Достий передернул плечами неуютно: он, наконец, сообразил, что к чему и как будто бы обозрел проблему во всей ее широте.
– Вы желаете взять меня на такое мероприятие, да не просто так, а в саму… – начал, было, он, но Бальзак остановил его жестом.
– Это всего лишь место, – равнодушно сообщил он. – Ничего сверхъестественного в нем не имеется, кроме того лишь, что придают ему прочие люди. Дружбы ни с кем, как ты знаешь, я не вожу, а присутствие рядом со мной духовника вполне объяснимо: я известная в высшем свете паршивая овца. А Теодора позвать мне не с руки: он потом хлопот не оберется. И так-то после свадьбы Их Величеств ему проходу не дают…
– Отчего это вы – и вдруг паршивая овца?.. – изумился Достий. Он бы понял, иди речь о министрах, или о каких-то придворных прихвостнях: слухи о беспутной юности Императора во дворце всегда кружили, передаваясь из уст в уста и обрастая новыми пикантными подробностями. Но ведь эту старую историю замалчивали, как могли – и чтобы прямо весь высший свет…

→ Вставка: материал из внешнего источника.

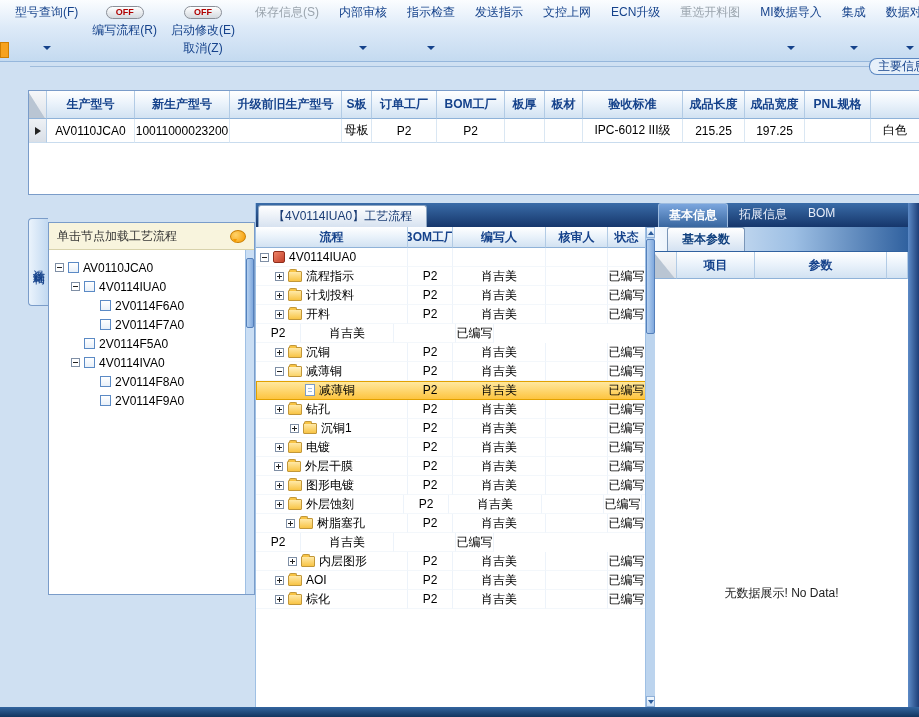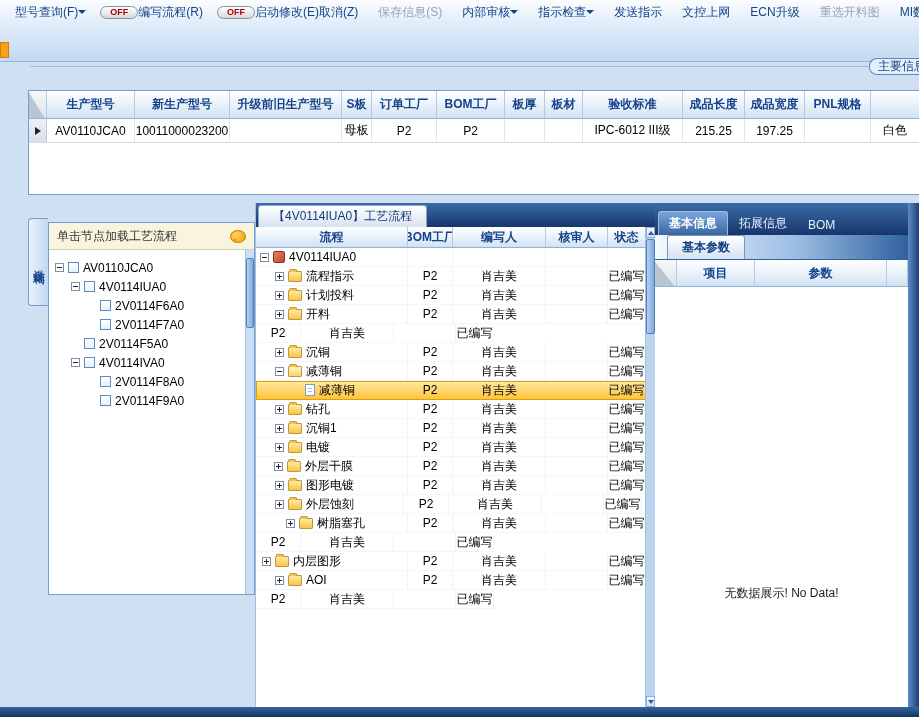--- a/index.html
+++ b/index.html
@@ -4,21 +4,21 @@
 <style>
 *{margin:0;padding:0;box-sizing:border-box}
 html,body{background:#eef4fb}
 body{font-family:"Liberation Sans","DejaVu Sans",sans-serif;font-size:12px}
 #canvas{position:relative;width:919px;height:717px;background:#cfe0f2;overflow:hidden}
 
 
 #toolbar{position:absolute;left:0;top:0;width:919px;height:62px;
   background:linear-gradient(#fbfdff,#ddeaf8 45%,#c4daf0);
   border-bottom:1px solid #96b7dc;display:flex;align-items:stretch;padding:3px 0 2px 8px}
-.tb-col{display:flex;flex-direction:row;padding:0 7px;color:#15428b;cursor:default}
+.tb-col{display:flex;flex-direction:column;padding:0 7px;color:#15428b;cursor:default}
 .tb-disabled,.tb-disabled .tb-label{color:#9aa4ad}
 .tb-slot{height:18px;display:flex;align-items:center;justify-content:center}
 .tb-label{white-space:nowrap}
 .off-pill{font-size:9px;font-weight:bold;color:#b00000;border:1px solid #8a8f98;border-radius:7px;
   background:linear-gradient(#ffffff,#d4d9df);padding:0 9px;line-height:11px}
 .tb-arrow{width:0;height:0;border-left:4px solid transparent;border-right:4px solid transparent;border-top:4px solid #15428b}
 .tb-sep{width:1px;background:#a9c3e0;margin:5px 3px;box-shadow:1px 0 0 #fff}
 #corner{position:absolute;left:0;top:42px;width:9px;height:16px;background:#f7a21d;border:1px solid #d07f00}
 
 
@@ -91,21 +91,21 @@
   border:1px solid #8fb0d8;display:flex;align-items:center;justify-content:center}
 #mid-scroll .up{top:0}
 #mid-scroll .down{bottom:0}
 #mid-thumb{position:absolute;left:0;top:12px;width:9px;height:95px;background:linear-gradient(90deg,#b5d0ef,#7fa8dd);
   border:1px solid #5580bb;border-radius:2px}
 .tri-up{width:0;height:0;border-left:3px solid transparent;border-right:3px solid transparent;border-bottom:4px solid #2c5c9c}
 .tri-down{width:0;height:0;border-left:3px solid transparent;border-right:3px solid transparent;border-top:4px solid #2c5c9c}
 
 
 #right-panel{position:absolute;left:655px;top:203px;width:253px;height:504px;background:#fff}
-#right-tabs{height:32px;background:linear-gradient(#3a6ca8,#16366b);display:flex;align-items:flex-end;padding-left:3px;gap:1px}
+#right-tabs{height:24px;background:linear-gradient(#3a6ca8,#16366b);display:flex;align-items:flex-start;padding-left:3px;gap:1px}
 .rtab{padding:3px 10px;color:#e8eefa;white-space:nowrap}
 .rtab-sel{background:linear-gradient(#7ba6de,#38669f);border:1px solid #9dbbdf;border-bottom:none;
   border-radius:3px 3px 0 0;color:#fff;font-weight:bold}
 #subtab-bar{height:25px;background:linear-gradient(90deg,#f4f9fe,#9dbfe4 55%,#30619f);display:flex;
   align-items:flex-end;padding-left:12px;border-bottom:1px solid #30619f}
 #subtab{padding:3px 14px;background:linear-gradient(#ffffff,#d4e2f2);border:1px solid #7a96b8;border-bottom:none;
   border-radius:3px 3px 0 0;color:#10407e;font-weight:bold;white-space:nowrap}
 #right-header{display:flex;height:27px}
 .fill{flex:1}
 #no-data{position:absolute;left:0;right:0;top:382px;text-align:center;color:#222}
@@ -436,21 +436,21 @@
             <div class="exp plus"></div>
             <div class="icon-folder"></div>
             <div class="flabel">钻孔</div>
           </div>
           <div class="fcell ctr" style="width: 45px;">P2</div>
           <div class="fcell ctr" style="width: 93px;">肖吉美</div>
           <div class="fcell ctr" style="width: 62px;"></div>
           <div class="fcell ctr status" style="width: 38px;">已编写</div>
         </div>
         <div class="frow">
-          <div class="fcell" style="width: 152px; padding-left: 19px;">
+          <div class="fcell" style="width: 152px; padding-left: 34px;">
             <div class="exp plus"></div>
             <div class="icon-folder"></div>
             <div class="flabel">沉铜1</div>
           </div>
           <div class="fcell ctr" style="width: 45px;">P2</div>
           <div class="fcell ctr" style="width: 93px;">肖吉美</div>
           <div class="fcell ctr" style="width: 62px;"></div>
           <div class="fcell ctr status" style="width: 38px;">已编写</div>
         </div>
         <div class="frow">
@@ -508,21 +508,21 @@
           <div class="fcell ctr" style="width: 62px;"></div>
           <div class="fcell ctr status" style="width: 38px;">已编写</div>
         </div>
         <div class="frow">
           <div class="fcell ctr" style="width: 45px;">P2</div>
           <div class="fcell ctr" style="width: 93px;">肖吉美</div>
           <div class="fcell ctr" style="width: 62px;"></div>
           <div class="fcell ctr status" style="width: 38px;">已编写</div>
         </div>
         <div class="frow">
-          <div class="fcell" style="width: 152px; padding-left: 6px;">
+          <div class="fcell" style="width: 152px; padding-left: 32px;">
             <div class="exp plus"></div>
             <div class="icon-folder"></div>
             <div class="flabel">内层图形</div>
           </div>
           <div class="fcell ctr" style="width: 45px;">P2</div>
           <div class="fcell ctr" style="width: 93px;">肖吉美</div>
           <div class="fcell ctr" style="width: 62px;"></div>
           <div class="fcell ctr status" style="width: 38px;">已编写</div>
         </div>
         <div class="frow">
@@ -530,20 +530,25 @@
             <div class="exp plus"></div>
             <div class="icon-folder"></div>
             <div class="flabel">AOI</div>
           </div>
           <div class="fcell ctr" style="width: 45px;">P2</div>
           <div class="fcell ctr" style="width: 93px;">肖吉美</div>
           <div class="fcell ctr" style="width: 62px;"></div>
           <div class="fcell ctr status" style="width: 38px;">已编写</div>
         </div>
         <div class="frow">
+          <div class="fcell" style="width: 152px; padding-left: 19px;">
+            <div class="exp plus"></div>
+            <div class="icon-folder"></div>
+            <div class="flabel">棕化</div>
+          </div>
           <div class="fcell ctr" style="width: 45px;">P2</div>
           <div class="fcell ctr" style="width: 93px;">肖吉美</div>
           <div class="fcell ctr" style="width: 62px;"></div>
           <div class="fcell ctr status" style="width: 38px;">已编写</div>
         </div>
       </div>
     <div id="mid-scroll">
       <div class="scroll-btn up">
           <span class="tri-up"></span>
         </div>

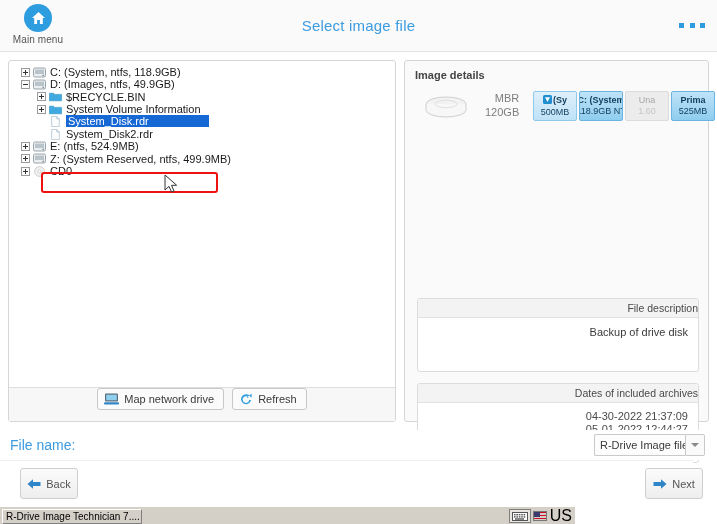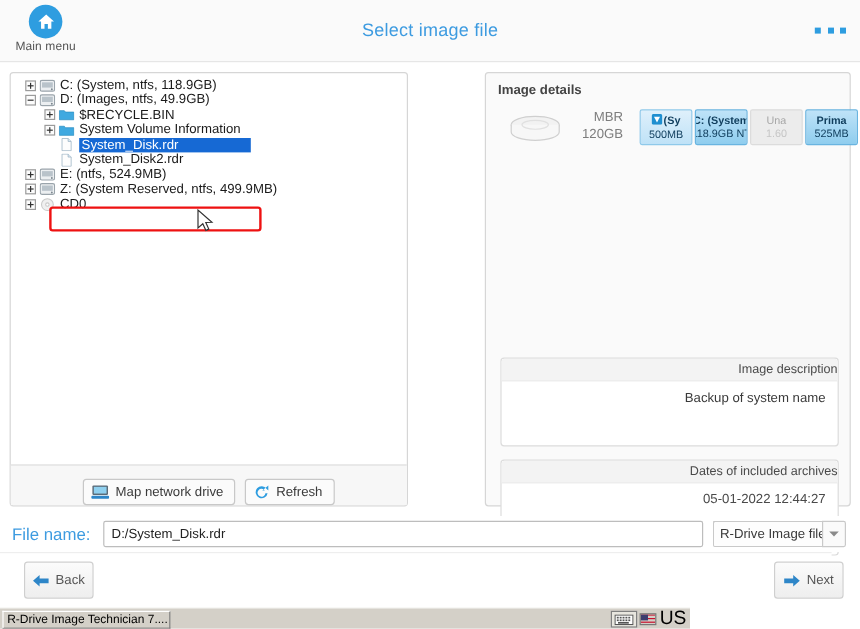--- a/index.html
+++ b/index.html
@@ -33,21 +33,21 @@
   .kebab {
     position:absolute; right:12px; top:18px; width:26px; height:14px;
     display:flex; align-items:center; justify-content:space-between; cursor:pointer;
   }
   .kebab i { width:5px; height:5px; background:#2e9de0; display:block; }
 
   
   .content { position:absolute; left:0; top:52px; width:717px; height:378px; background:#fff; }
 
   .tree-panel {
-    position:absolute; left:8px; top:8px; width:332px; height:362px;
+    position:absolute; left:8px; top:8px; width:388px; height:362px;
     background:#fff; border:1px solid #d6d6d6; border-radius:3px;
   }
   .tree-scroll {
     position:absolute; left:0; top:0; right:0; bottom:35px; overflow:hidden; padding:4px 0 0 2px;
   }
   .tree-row {
     position:relative; height:12.4px; line-height:12.4px; white-space:nowrap;
     font-size:11px; color:#1a1a1a; padding-left:2px; cursor:default;
   }
   .tree-row.selected .node-label {
@@ -69,21 +69,21 @@
   .exp.none { border:none; background:none; }
   .exp.none:before { display:none; }
 
   .ico { display:inline-block; width:13px; height:11px; vertical-align:middle; margin-right:4px; position:relative; }
   .ico svg { display:block; }
   .node-label { vertical-align:middle; }
 
   .tree-bottom {
     position:absolute; left:0; right:0; bottom:0; height:34px;
     background:#f7f7f7; border-top:1px solid #dedede;
-    display:flex; align-items:flex-end; justify-content:center; gap:8px;
+    display:flex; align-items:flex-start; justify-content:center; gap:8px;
   }
   .tbtn {
     height:22px; padding:0 9px 0 6px; background:#fbfbfb;
     border:1px solid #c8c8c8; border-radius:3px; font-size:11px; color:#3a3a3a;
     display:flex; align-items:center; gap:5px; cursor:pointer;
   }
 
   
   .red-box {
     position:absolute; left:32px; top:111px; width:177px; height:21px;
@@ -313,36 +313,36 @@
               <div class="ps">1.60</div>
             </div>
             <div class="part strong">
               <div class="pt">Prima</div>
               <div class="ps">525MB</div>
             </div>
           </div>
       </div>
 
       <div class="box" id="desc-box">
-        <div class="box-head">Image description</div>
-        <div class="box-body">Backup of system name</div>
+        <div class="box-head">File description</div>
+        <div class="box-body">Backup of drive disk</div>
       </div>
 
       <div class="box" id="dates-box">
         <div class="box-head">Dates of included archives</div>
         <div class="box-body" id="dates-body">
+            <div class="date-line">04-30-2022 21:37:09</div>
             <div class="date-line">05-01-2022 12:44:27</div>
           </div>
       </div>
     </div>
   </div>
 
   <div class="filerow">
     <div class="filelabel">File name:</div>
-    <input class="fileinput" type="text" value="D:/System_Disk.rdr" style="">
     <div class="filetype">R-Drive Image files</div>
     <div class="filetype-arrow">
       <span class="caret"></span>
     </div>
   </div>
 
   <div class="footer">
     <div class="navbtn" id="back-button">
       <svg width="14" height="12" viewBox="0 0 14 12">
         <path d="M0.5 6 L6 1.2 L6 4 L13.5 4 L13.5 8 L6 8 L6 10.8 Z" fill="#2e86c8"></path>

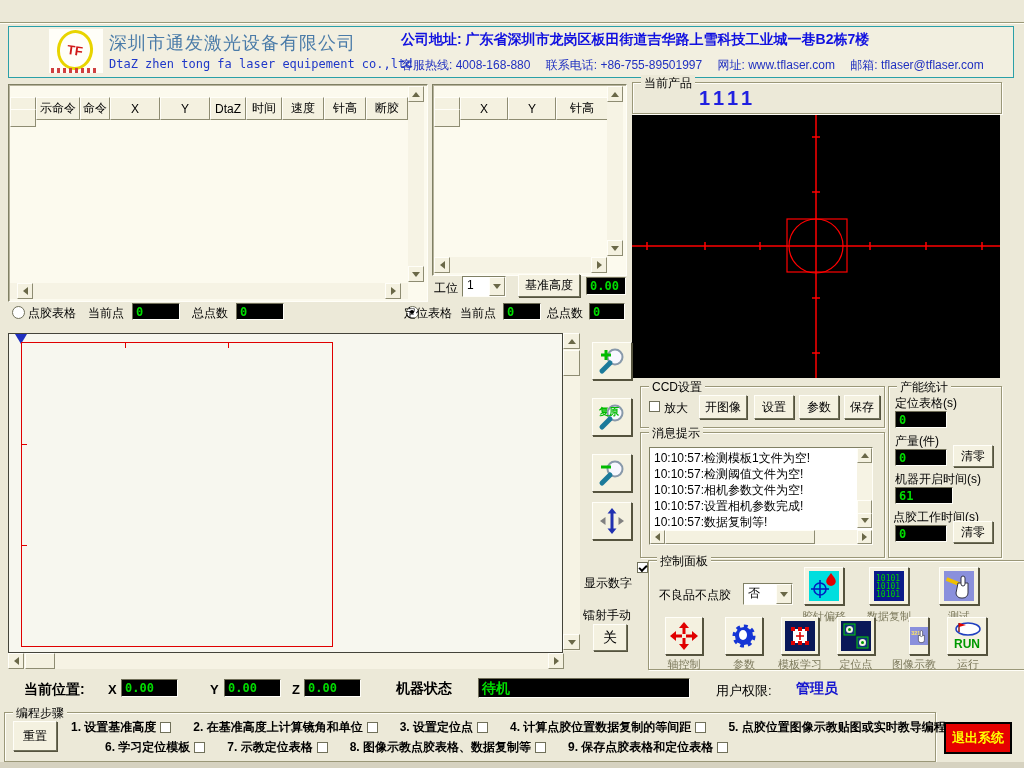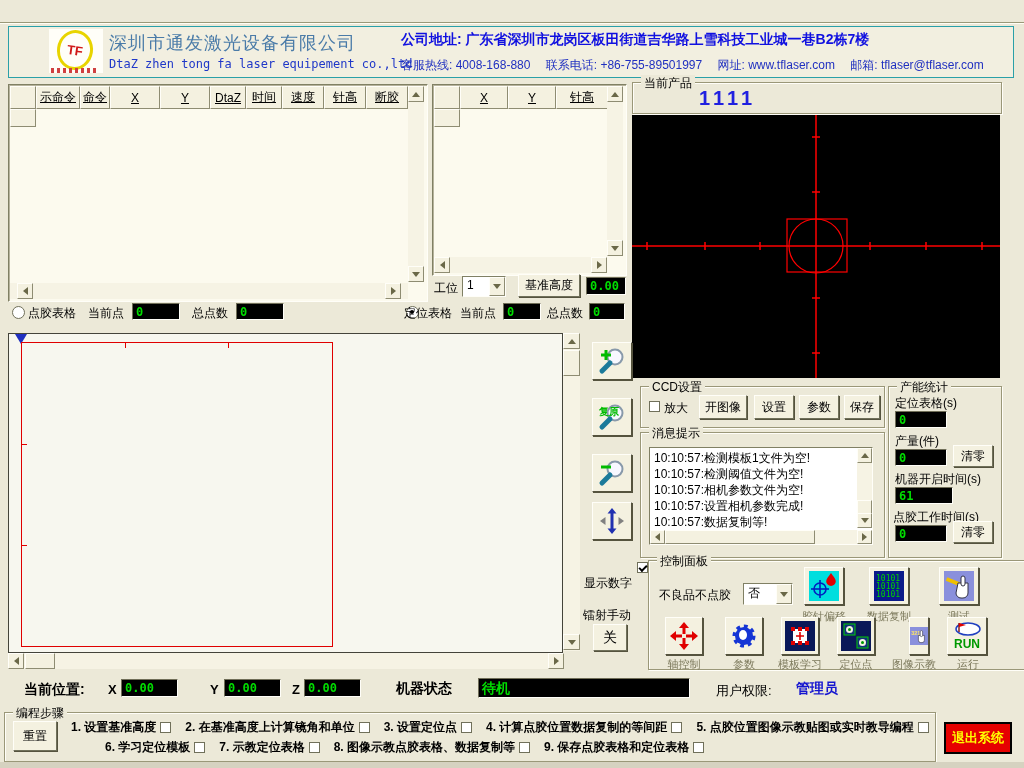--- a/index.html
+++ b/index.html
@@ -19,21 +19,21 @@
   #logo{position:absolute;left:40px;top:2px;width:54px;height:44px;background:#fffef8;}
   #logo .oval{position:absolute;left:8px;top:1px;width:30px;height:34px;border:3px solid #e8d400;border-radius:50%;
               display:flex;align-items:center;justify-content:center;transform:rotate(8deg);}
   #logo .tf{color:#d01818;font-weight:bold;font-size:13px;}
   #logo .squig{position:absolute;left:2px;bottom:0px;width:46px;height:5px;
                background:repeating-linear-gradient(90deg,#d04040 0 3px,transparent 3px 6px);}
 
   
   .tframe{position:absolute;background:#fcfaee;border:1px solid;border-color:#808064 #fffef8 #fffef8 #808064;
           box-shadow:inset 1px 1px 0 #b6b39c;}
-  .hrow{position:absolute;left:1px;top:1px;display:flex;text-decoration:underline;}
+  .hrow{position:absolute;left:1px;top:12px;display:flex;}
   .hcell{height:23px;box-sizing:border-box;display:flex;align-items:center;justify-content:center;
          background:#f4f1e0;border:1px solid;border-color:#fffef8 #8e8c72 #8e8c72 #fffef8;font-size:12px;}
   .rowhdr{position:absolute;width:26px;height:18px;box-sizing:border-box;background:#f4f1e0;
           border:1px solid;border-color:#fffef8 #8e8c72 #8e8c72 #fffef8;}
 
   
   .sb-track{position:absolute;background:#f6f3e4;}
   .sbtn{position:absolute;width:16px;height:16px;box-sizing:border-box;background:#f4f1e0;
         border:1px solid;border-color:#fffef8 #8e8c72 #8e8c72 #fffef8;display:flex;align-items:center;justify-content:center;}
   .thumb{position:absolute;box-sizing:border-box;background:#f4f1e0;
@@ -76,21 +76,21 @@
   #origin-marker{position:absolute;left:6px;top:0px;width:0;height:0;
         border-left:6px solid transparent;border-right:6px solid transparent;border-top:10px solid #2030c0;}
 
   
   #camera{position:absolute;left:632px;top:115px;width:368px;height:263px;background:#000;}
 
   .msgline{line-height:16px;white-space:nowrap;}
   #msgbox{position:absolute;left:8px;top:14px;width:222px;height:96px;background:#fff;
           border:1px solid;border-color:#808064 #fffef8 #fffef8 #808064;overflow:hidden;}
 
-  .steps-row{display:flex;align-items:center;gap:14px;white-space:nowrap;font-weight:bold;}
+  .steps-row{display:flex;align-items:center;gap:22px;white-space:nowrap;font-weight:bold;}
   .step{display:inline-flex;align-items:center;gap:4px;}
 
   #exit-btn{position:absolute;left:944px;top:722px;width:68px;height:32px;background:#e60000;
             border:2px solid #000;color:#ffff00;font-weight:bold;font-size:13px;
             display:flex;align-items:center;justify-content:center;box-sizing:border-box;}
   #bottom-strip{position:absolute;left:0;top:762px;width:1024px;height:6px;background:#d6d2c0;}
 </style>
 </head>
 <body>
 

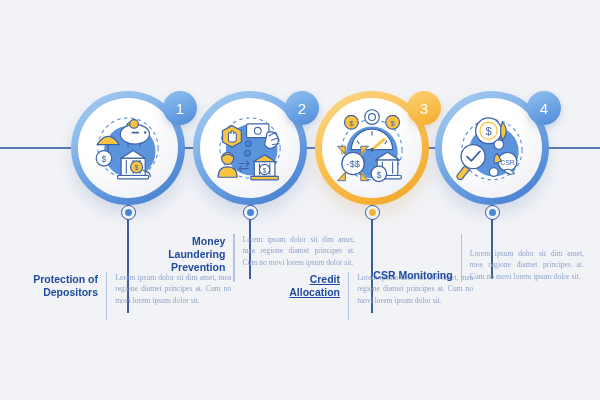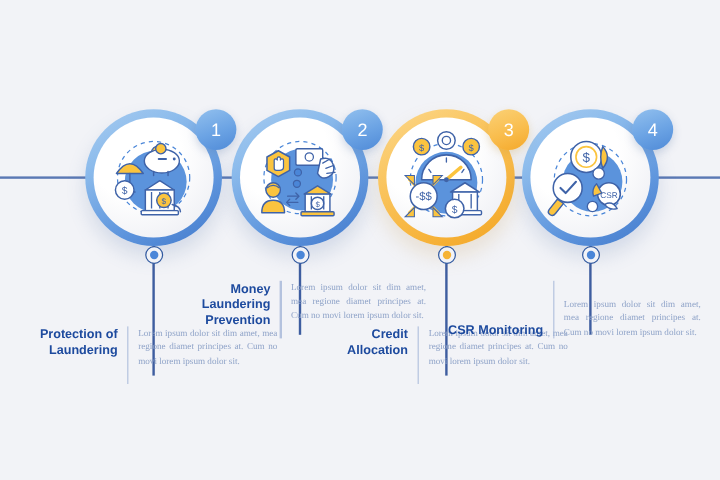--- a/index.html
+++ b/index.html
@@ -123,21 +123,21 @@
     <div class="badge" style="right:-12px;top:0px;">
       <span>1</span>
     </div>
   </div>
   <div class="conn-line" style="left:127.3px;top:205px;height:108px;"></div>
   <div class="conn-dot" style="left:120.5px;top:205px;">
       <i></i>
     </div>
   <div class="block" style="left:22px;top:272px;width:210px;">
     <div class="heading" style="width:76px;">Protection of
-Laundering</div>
+Depositors</div>
     <div class="divider" style="height:48px;"></div>
     <div class="body">Lorem ipsum dolor sit dim amet, mea regione diamet principes at. Cum no movi lorem ipsum dolor sit.</div>
   </div>
 
   <div class="node" style="left:193px;top:91px;">
     <div class="ring"></div>
     <div class="inner">
       <svg class="art" viewBox="0 0 100 100">
         <circle cx="52" cy="52" r="30" fill="#5b93dc"></circle>
         <circle cx="50" cy="50" r="35" fill="none" stroke="#4a86d8" stroke-width="1.2" stroke-dasharray="4 4"></circle>
@@ -225,21 +225,21 @@
     </div>
     <div class="badge amber" style="right:-12px;top:0px;">
       <span>3</span>
     </div>
   </div>
   <div class="conn-line" style="left:371.3px;top:205px;height:108px;"></div>
   <div class="conn-dot amber" style="left:364.5px;top:205px;">
       <i></i>
     </div>
   <div class="block" style="left:268px;top:272px;width:215px;">
-    <div class="heading" style="width:72px;">Credit
+    <div class="heading" style="width:72px;text-decoration:underline;">Credit
 Allocation</div>
     <div class="divider" style="height:48px;"></div>
     <div class="body">Lorem ipsum dolor sit dim amet, mea regione diamet principes at. Cum no movi lorem ipsum dolor sit.</div>
   </div>
 
   <div class="node" style="left:435px;top:91px;">
     <div class="ring"></div>
     <div class="inner">
       <svg class="art" viewBox="0 0 100 100">
         <circle cx="52" cy="54" r="29" fill="#5b93dc"></circle>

– Оттого что я в их глазах человек не на своем месте, – усмехнулся Бальзак внезапно едко. – Хлопотами их не занимаюсь, знакомств не вожу, протекций не составляю, и только зря занимаю место подле Его Величества, никак не заботясь об их, верных Императору подданных, благополучии.
Достий сморгнул. Он отчего-то даже прежде не думал об этой ситуации с такой стороны – полагал, что Советник просто человек нелюдимый и не находящий радости в общении, предпочитая уединенную тишь кабинета. А, оказывается, еще и вот что прячется…
Он припомнил всех тех церковных просителей, что оббивали пороги отца Теодора, и поежился снова.
– Да, Достий, – заметил, читая по его лицу, Бальзак. – Люди именно таковы, по крайней мере, близкие к сферам управления люди, и желающие быть к ним еще ближе. Пока мы с ними сиживали за одной партой, им было все едино – что я, что место пустое. А потом, как я назначение получил, даже письма писали. Имени толком не помнили, представляешь? Его Величество как-то нашел у меня эту писанину – «Дорогой Бальтазар, надеюсь, ты в добром здравии…».
– Недоволен, поди, был?..
– Поначалу решил, что это чье-то амурное послание, очень уж слащаво было написано. Все выспросить стремился, не было ли у меня прежде какой симпатии. А как разобрался, весь этот мусор сам в камин и отправил – там-то, по правде сказать, ему самое и место.
– И что же, неужто ни единого человека без задней мысли?!
– Из тех, кто писал? Нет. Хотя многих своих однокашников я, бывает, нахожу то в списках городских собраний, то самих их встречаю на различных мероприятиях. Надо сказать, что большинству из них прожитые годы пошли на пользу и благодатно сказались как на характере, так и на манерах. Если отправишься со мной сегодня, я познакомлю тебя с одним из таких людей – если он, разумеется, будет, и я его узнаю. Сложно сориентироваться, он каждый раз с новой дамой, это сбивает с мысли.